The relationship between a grandparent and a grandchild is special, but when divorce occurs that relationship can be strained, especially if bad blood exists between a grandparent and a parent or if the parent with custody moves out of the area. Even though grandparents often provide support to parents and grandchildren alike, they generally are not entitled to visitation rights.
According to an AARP report, grandparents are helping their children and grandchildren more than ever. On average, grandparents today spend $1,000 per year on their grandchildren and more than one-third of the time the resources of grandparents are devoted to covering the everyday expenses of their grandchildren. Despite the resources grandparents provide, the rights of grandparents to spend time with their grandchildren have become harder to enforce.
In 2000, the U.S. Supreme Court struck down a Washington state law that allowed courts to order visitation rights for grandparents if in the child’s best interest. Since the ruling, many states have struck down absolute visitation rights for grandparents. In some divorce cases, the consequences of the Supreme Court ruling have complicated issues of support, especially in multi-generational families.

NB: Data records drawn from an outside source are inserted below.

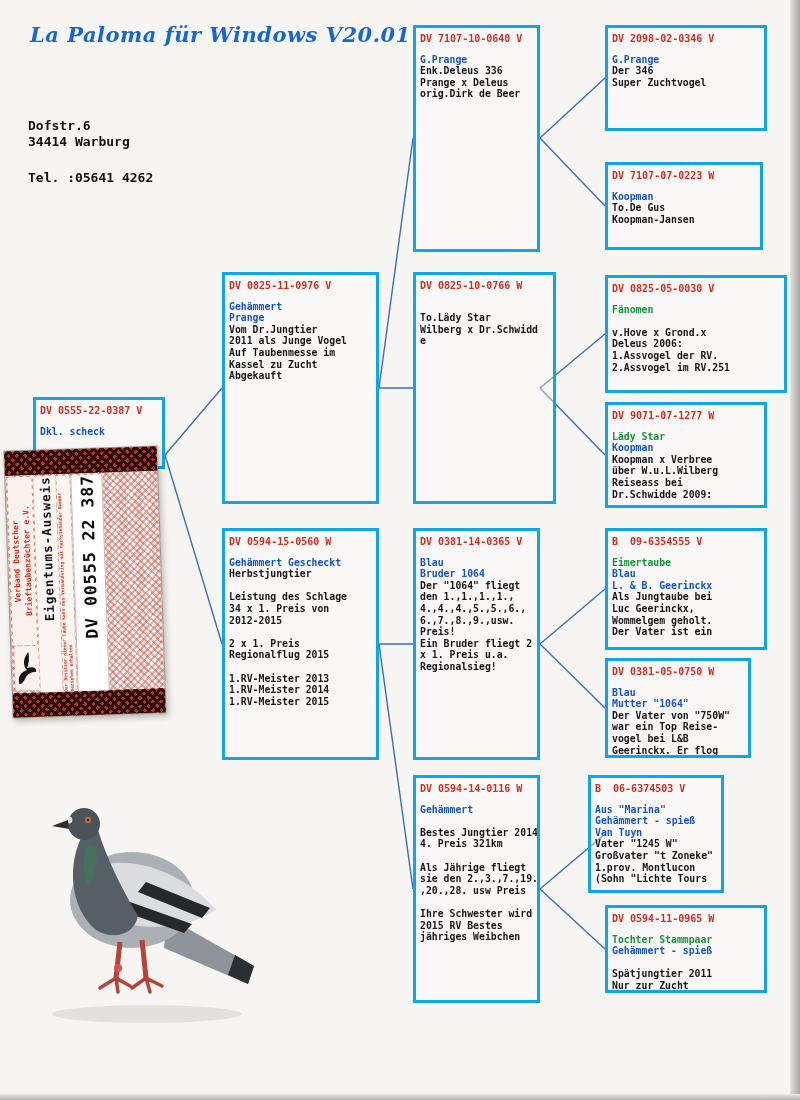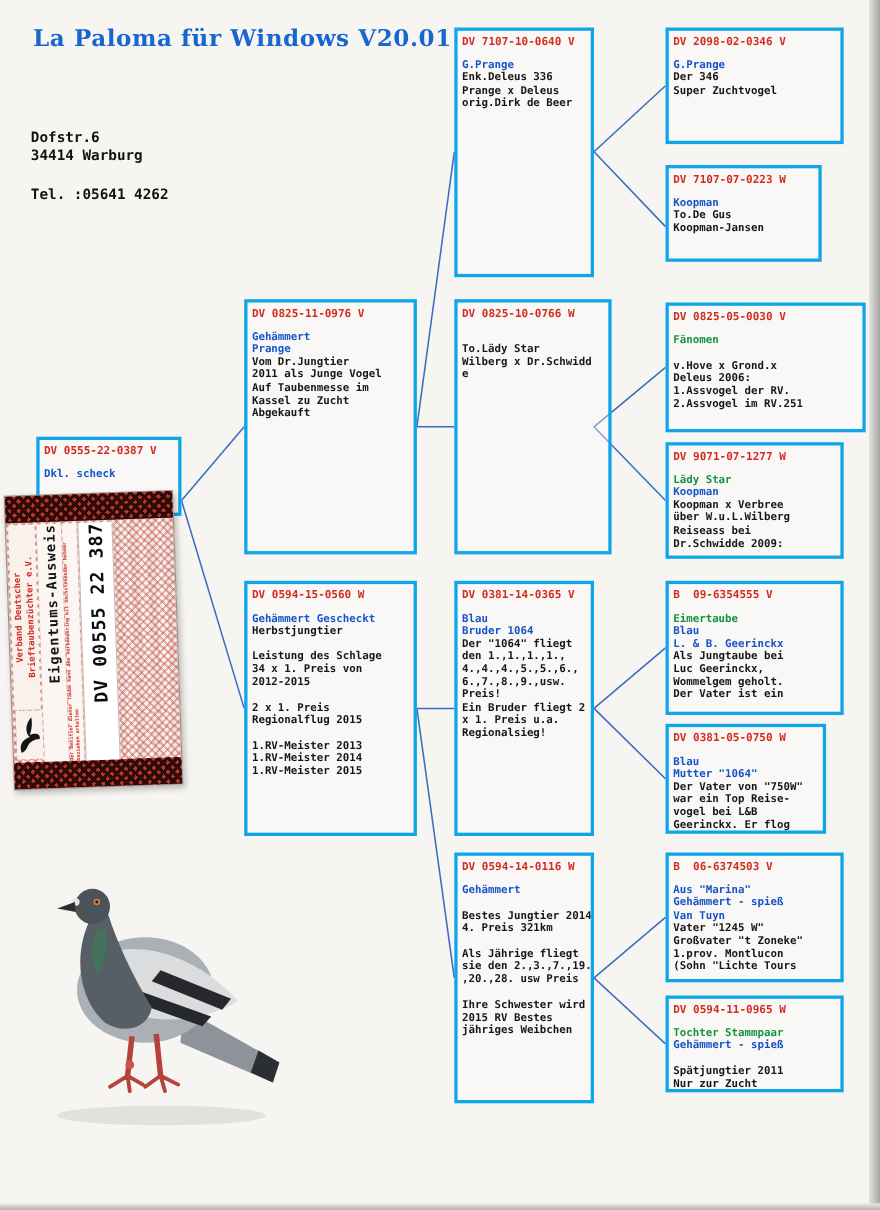"La Paloma für Windows V20.01" #app-title { font-style: none -> italic }
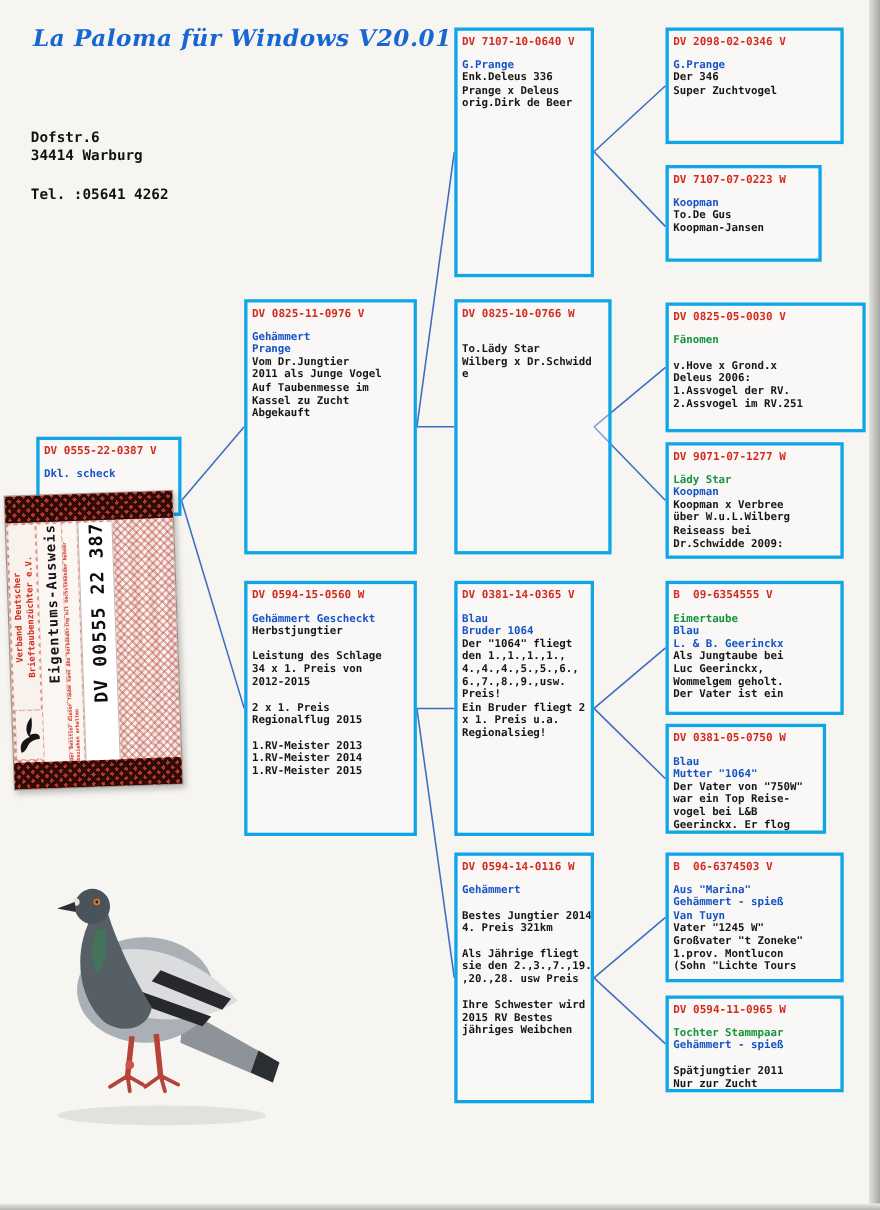"DV 7107-07-0223 W" div.pbox { top: 150px -> 162px; width: 142px -> 158px }
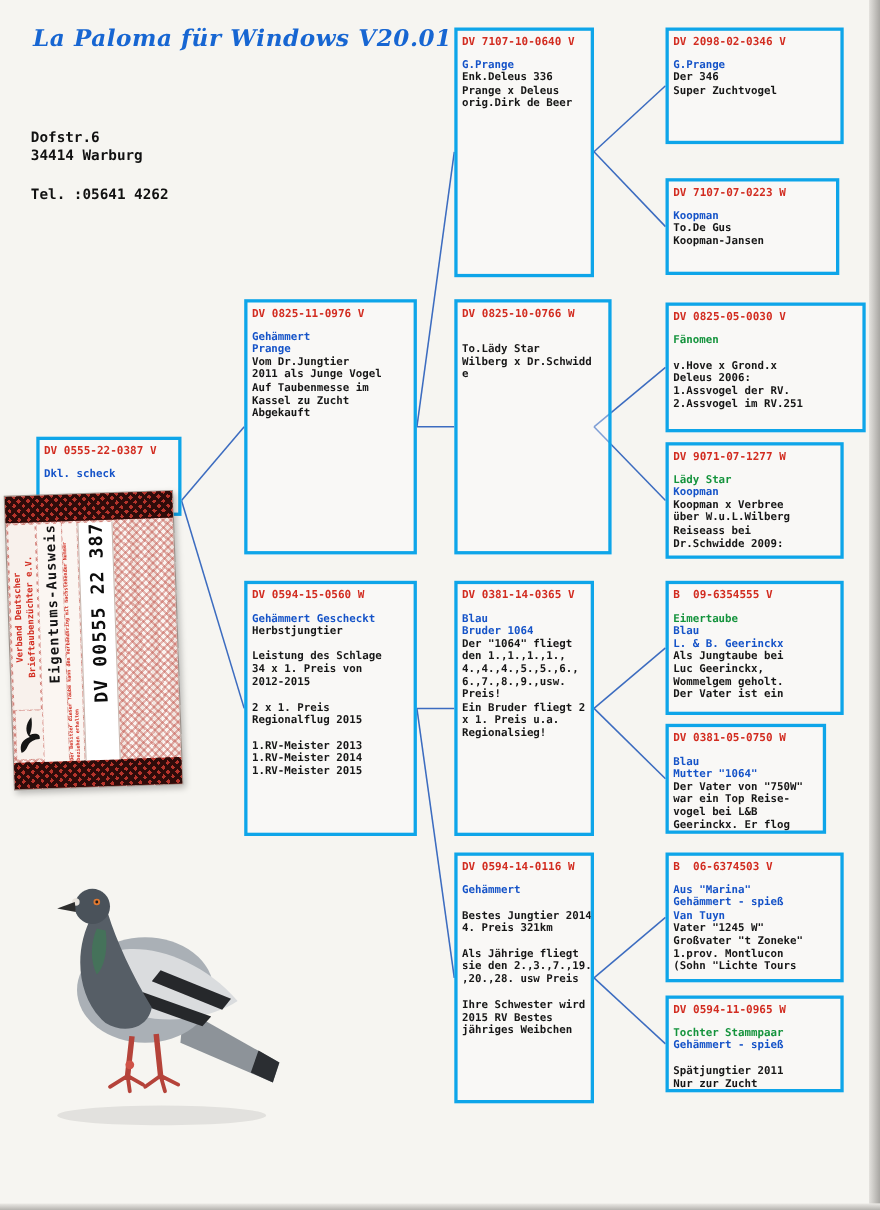"B 06-6374503 V" div.pbox { left: 605px -> 588px; width: 162px -> 136px }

For example, grandparents want to help when a stay-at-home parent may need temporary financial help if the partner who earned income refuses to provide support until a child support and/or spousal support order is created. They may also want to help if their own child is not pulling his or her own weight as a parent. Such support could maintain goodwill between the divorcing families. Even if grandparents are helpful there may be no guarantee that they will get time with grandchildren. The lack of legal protection given to grandparents means that grandparents who want to be helpful should structure their assistance with the guidance of a divorce attorney.